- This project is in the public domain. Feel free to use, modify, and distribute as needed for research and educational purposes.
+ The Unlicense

^^^^^^^^^^^^^^^^

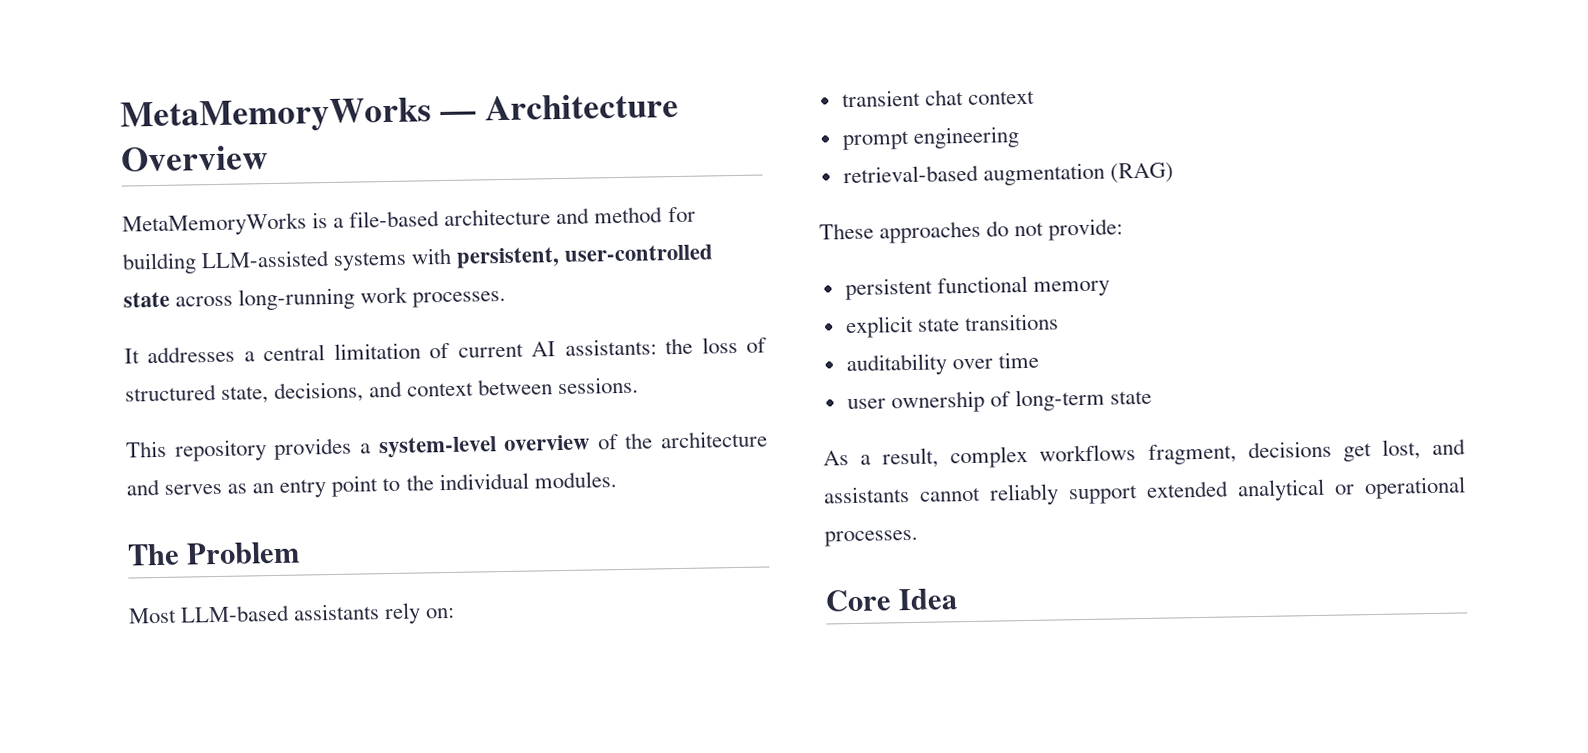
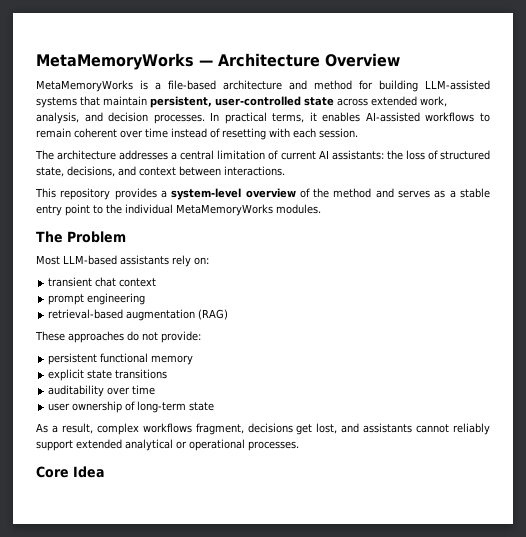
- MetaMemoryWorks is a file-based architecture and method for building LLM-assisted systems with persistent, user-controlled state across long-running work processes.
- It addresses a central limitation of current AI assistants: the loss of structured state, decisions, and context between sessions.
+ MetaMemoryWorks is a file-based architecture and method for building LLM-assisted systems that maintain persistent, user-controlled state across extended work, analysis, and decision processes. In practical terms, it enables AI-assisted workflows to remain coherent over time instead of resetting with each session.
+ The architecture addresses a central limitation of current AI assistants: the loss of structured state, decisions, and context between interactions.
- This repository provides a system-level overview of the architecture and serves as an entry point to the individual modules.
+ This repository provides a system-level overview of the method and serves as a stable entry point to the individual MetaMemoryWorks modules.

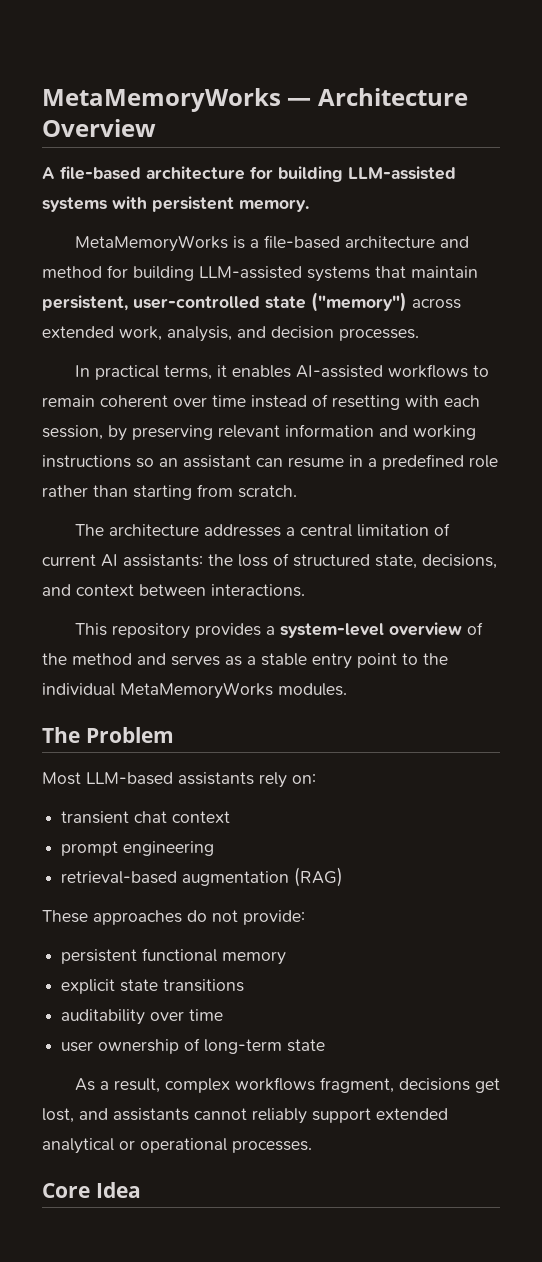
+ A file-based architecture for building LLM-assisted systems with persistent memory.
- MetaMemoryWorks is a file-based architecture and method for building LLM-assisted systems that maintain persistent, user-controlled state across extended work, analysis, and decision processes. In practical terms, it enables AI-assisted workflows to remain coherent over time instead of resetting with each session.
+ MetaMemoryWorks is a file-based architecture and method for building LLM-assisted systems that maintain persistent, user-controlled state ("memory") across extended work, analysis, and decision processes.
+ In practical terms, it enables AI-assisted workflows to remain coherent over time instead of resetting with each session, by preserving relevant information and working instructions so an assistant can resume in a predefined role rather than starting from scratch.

^^^^^^^^^^^^^^^^

In the lines above, find the word "loss" and copy each line that contains it.

- It addresses a central limitation of current AI assistants: the loss of structured state, decisions, and context between sessions.
+ The architecture addresses a central limitation of current AI assistants: the loss of structured state, decisions, and context between interactions.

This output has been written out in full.